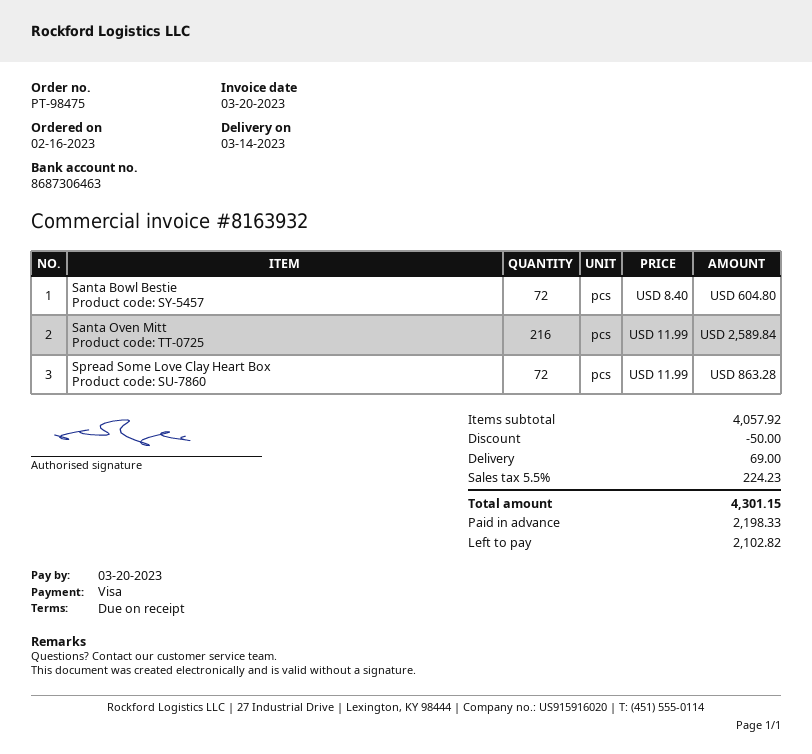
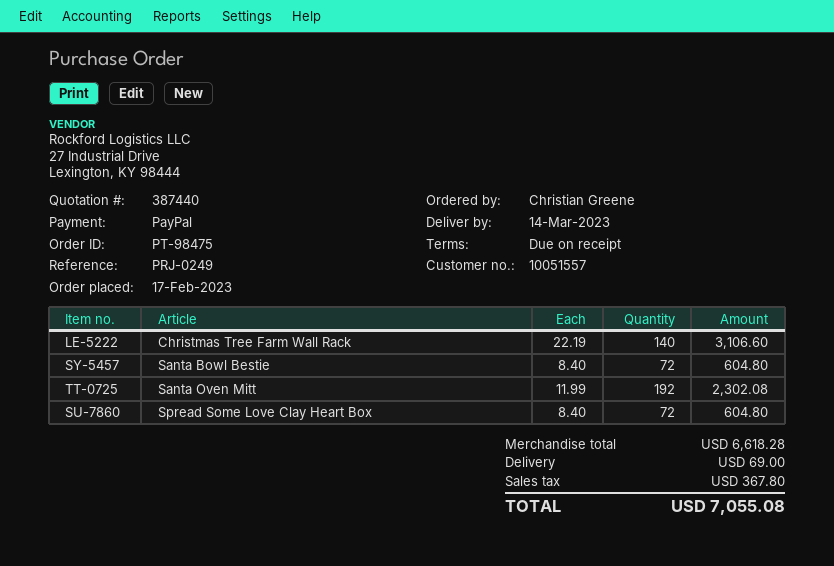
order date: 2023-02-16 -> 2023-02-17
payment method: Visa -> PayPal
Santa Oven Mitt: 216 x 11.99 = 2589.84 -> 192 x 11.99 = 2302.08
Spread Some Love Clay Heart Box: 72 x 11.99 = 863.28 -> 72 x 8.40 = 604.80
Christmas Tree Farm Wall Rack: none -> 140 x 22.19 = 3106.60
subtotal: 4057.92 -> 6618.28
discount: 50.00 -> none
tax: 224.23 -> 367.80
total: 4301.15 -> 7055.08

### Aim of the task
Give the records again without a single change, and exclude the pictures.

### Answer to this problem
order date: 2023-02-16 -> 2023-02-17
payment method: Visa -> PayPal
Santa Oven Mitt: 216 x 11.99 = 2589.84 -> 192 x 11.99 = 2302.08
Spread Some Love Clay Heart Box: 72 x 11.99 = 863.28 -> 72 x 8.40 = 604.80
Christmas Tree Farm Wall Rack: none -> 140 x 22.19 = 3106.60
subtotal: 4057.92 -> 6618.28
discount: 50.00 -> none
tax: 224.23 -> 367.80
total: 4301.15 -> 7055.08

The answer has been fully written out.